[[ Material for this exercise, beginning ]]

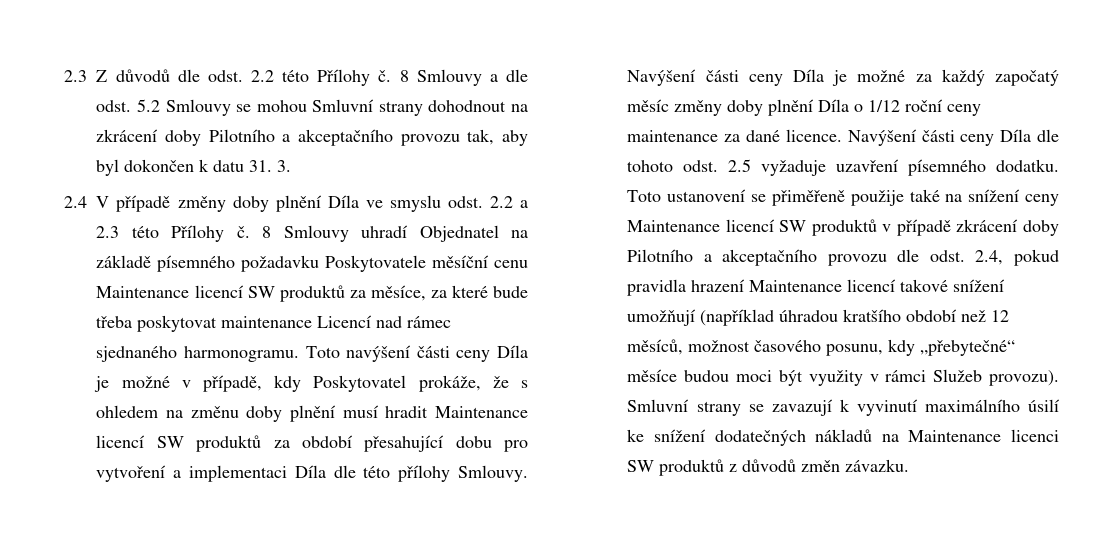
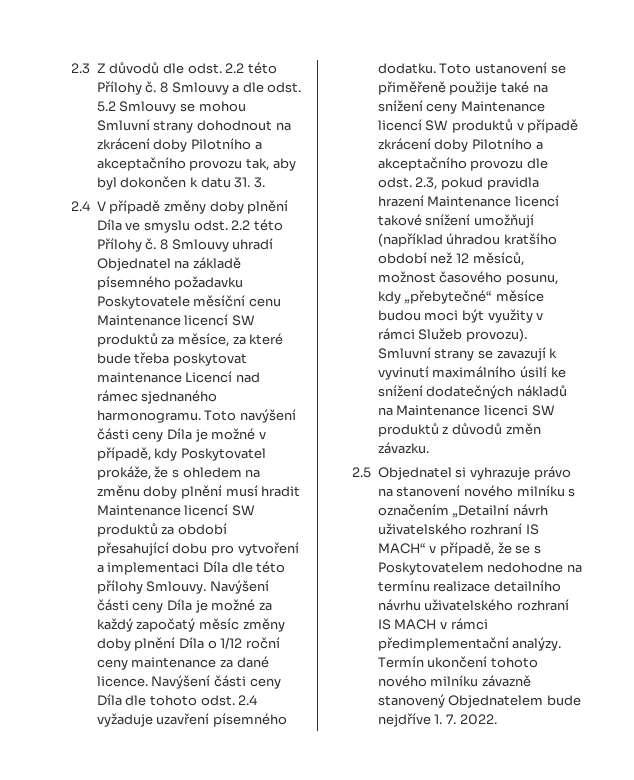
- 2.4 V případě změny doby plnění Díla ve smyslu odst. 2.2 a 2.3 této Přílohy č.
+ 2.4 V případě změny doby plnění Díla ve smyslu odst. 2.2 této Přílohy č.
- Navýšení části ceny Díla dle tohoto odst. 2.5 vyžaduje uzavření písemného dodatku.
+ Navýšení části ceny Díla dle tohoto odst. 2.4 vyžaduje uzavření písemného dodatku.
- Toto ustanovení se přiměřeně použije také na snížení ceny Maintenance licencí SW produktů v případě zkrácení doby Pilotního a akceptačního provozu dle odst. 2.4, pokud pravidla hrazení Maintenance licencí takové snížení umožňují (například úhradou kratšího období než 12 měsíců, možnost časového posunu, kdy „přebytečné“ měsíce budou moci být využity v rámci Služeb provozu).
+ Toto ustanovení se přiměřeně použije také na snížení ceny Maintenance licencí SW produktů v případě zkrácení doby Pilotního a akceptačního provozu dle odst. 2.3, pokud pravidla hrazení Maintenance licencí takové snížení umožňují (například úhradou kratšího období než 12 měsíců, možnost časového posunu, kdy „přebytečné“ měsíce budou moci být využity v rámci Služeb provozu).
+ 2.5 Objednatel si vyhrazuje právo na stanovení nového milníku s označením „Detailní návrh uživatelského rozhraní IS MACH“ v případě, že se s Poskytovatelem nedohodne na termínu realizace detailního návrhu uživatelského rozhraní IS MACH v rámci předimplementační analýzy. Termín ukončení tohoto nového milníku závazně stanovený Objednatelem bude nejdříve 1. 7. 2022.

[[ Material for this exercise, end ]]

*Directions*:
Find the lines above with the word "plnění". Copy them out.

*Result of the task*:
- 2.4 V případě změny doby plnění Díla ve smyslu odst. 2.2 a 2.3 této Přílohy č.
+ 2.4 V případě změny doby plnění Díla ve smyslu odst. 2.2 této Přílohy č.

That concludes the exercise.